= Problem details =
Output each record below exactly, leaving any picture out of the copy.

= Data for review =
------------------------------------------------------------------------
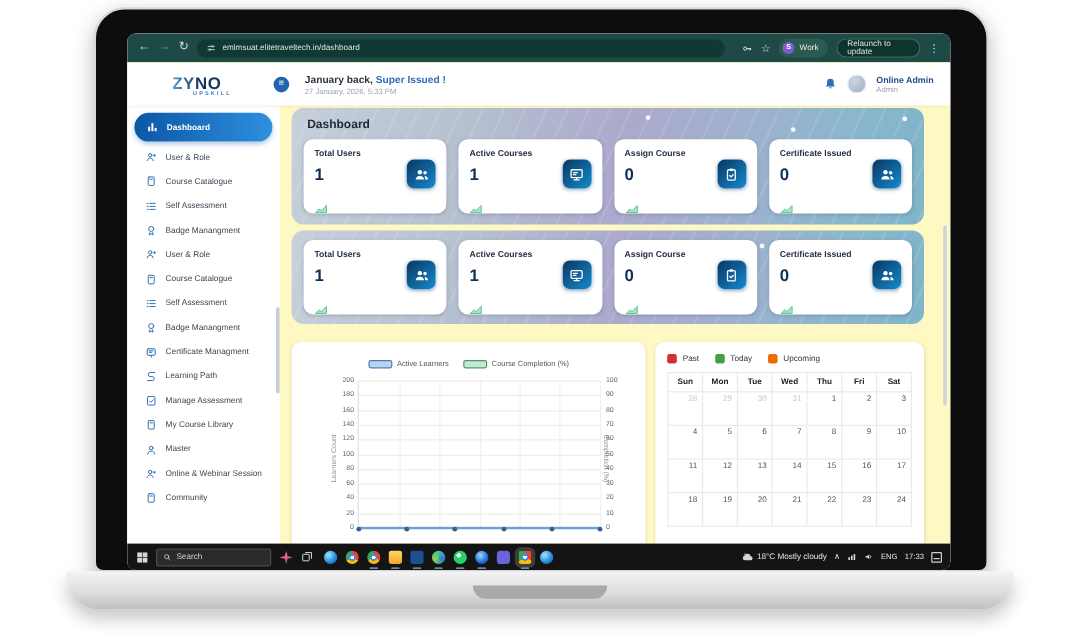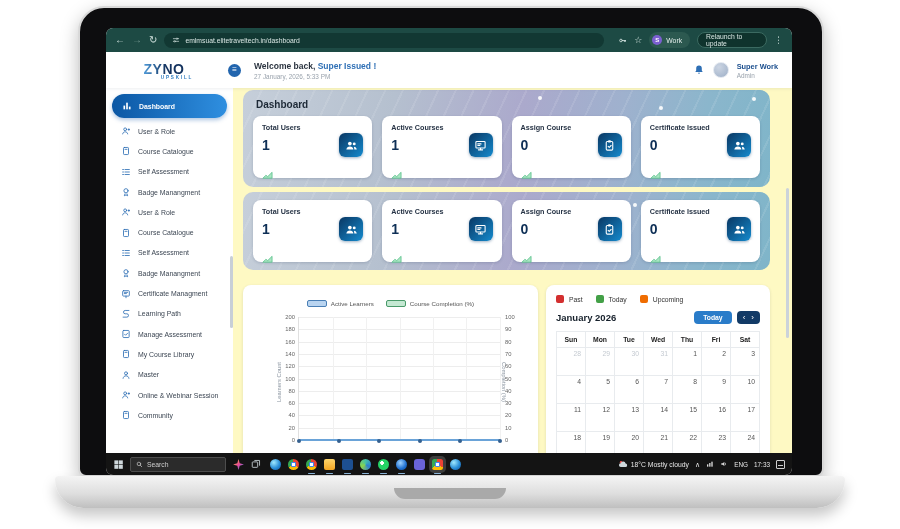--- a/index.html
+++ b/index.html
@@ -206,31 +206,31 @@
       </div>
 
       <div class="app">
         <div class="app-header">
           <div class="logo-wrap">
             <div class="logo-text">ZYNO</div>
             <div class="logo-sub">UPSKILL</div>
           </div>
           <div class="menu-toggle">≡</div>
           <div class="welcome">
-            <div class="w1"><span>Welcome back,</span> <span class="name">Super Issued !</span></div>
+            <div class="w1"><span>January back,</span> <span class="name">Super Issued !</span></div>
             <div class="w2">27 January, 2026, 5:33 PM</div>
           </div>
           <div class="hdr-right">
             <svg class="bell" viewBox="0 0 24 24" fill="currentColor">
                 <path d="M12 3.2a5.6 5.6 0 0 0-5.6 5.6v4.3L4.6 16h14.8l-1.8-2.9V8.8A5.6 5.6 0 0 0 12 3.2z"></path>
                 <path d="M10 17.5a2 2 0 0 0 4 0z"></path>
               </svg>
             <div class="avatar"></div>
             <div>
-              <div class="usr-n">Super Work</div>
+              <div class="usr-n">Online Admin</div>
               <div class="usr-r">Admin</div>
             </div>
           </div>
         </div>
 
         <div class="app-body">
           <aside class="sidebar" id="sidebar">
               <div class="side-item active">
                 <span class="si">
                   <svg viewBox="0 0 24 24" width="100%" height="100%" fill="none" stroke="currentColor" stroke-width="2" stroke-linecap="round" stroke-linejoin="round">
@@ -598,30 +598,20 @@
                     </span>
                     <span class="it">
                       <span class="sw" style="background:#43a047"></span>
                       <span>Today</span>
                     </span>
                     <span class="it">
                       <span class="sw" style="background:#ef6c00"></span>
                       <span>Upcoming</span>
                     </span>
                   </div>
-                <div class="cal-head">
-                  <div class="month">January 2026</div>
-                  <div class="cal-btns">
-                    <div class="today-btn">Today</div>
-                    <div class="nav-btn">
-                      <span>‹</span>
-                      <span>›</span>
-                    </div>
-                  </div>
-                </div>
                 <table class="cal-table">
                   <thead>
                       <tr id="cal-dayrow">
                         <th>Sun</th>
                         <th>Mon</th>
                         <th>Tue</th>
                         <th>Wed</th>
                         <th>Thu</th>
                         <th>Fri</th>
                         <th>Sat</th>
------------------------------------------------------------------------
= Exercise solution =
--- a/index.html
+++ b/index.html
@@ -206,31 +206,31 @@
       </div>
 
       <div class="app">
         <div class="app-header">
           <div class="logo-wrap">
             <div class="logo-text">ZYNO</div>
             <div class="logo-sub">UPSKILL</div>
           </div>
           <div class="menu-toggle">≡</div>
           <div class="welcome">
-            <div class="w1"><span>Welcome back,</span> <span class="name">Super Issued !</span></div>
+            <div class="w1"><span>January back,</span> <span class="name">Super Issued !</span></div>
             <div class="w2">27 January, 2026, 5:33 PM</div>
           </div>
           <div class="hdr-right">
             <svg class="bell" viewBox="0 0 24 24" fill="currentColor">
                 <path d="M12 3.2a5.6 5.6 0 0 0-5.6 5.6v4.3L4.6 16h14.8l-1.8-2.9V8.8A5.6 5.6 0 0 0 12 3.2z"></path>
                 <path d="M10 17.5a2 2 0 0 0 4 0z"></path>
               </svg>
             <div class="avatar"></div>
             <div>
-              <div class="usr-n">Super Work</div>
+              <div class="usr-n">Online Admin</div>
               <div class="usr-r">Admin</div>
             </div>
           </div>
         </div>
 
         <div class="app-body">
           <aside class="sidebar" id="sidebar">
               <div class="side-item active">
                 <span class="si">
                   <svg viewBox="0 0 24 24" width="100%" height="100%" fill="none" stroke="currentColor" stroke-width="2" stroke-linecap="round" stroke-linejoin="round">
@@ -598,30 +598,20 @@
                     </span>
                     <span class="it">
                       <span class="sw" style="background:#43a047"></span>
                       <span>Today</span>
                     </span>
                     <span class="it">
                       <span class="sw" style="background:#ef6c00"></span>
                       <span>Upcoming</span>
                     </span>
                   </div>
-                <div class="cal-head">
-                  <div class="month">January 2026</div>
-                  <div class="cal-btns">
-                    <div class="today-btn">Today</div>
-                    <div class="nav-btn">
-                      <span>‹</span>
-                      <span>›</span>
-                    </div>
-                  </div>
-                </div>
                 <table class="cal-table">
                   <thead>
                       <tr id="cal-dayrow">
                         <th>Sun</th>
                         <th>Mon</th>
                         <th>Tue</th>
                         <th>Wed</th>
                         <th>Thu</th>
                         <th>Fri</th>
                         <th>Sat</th>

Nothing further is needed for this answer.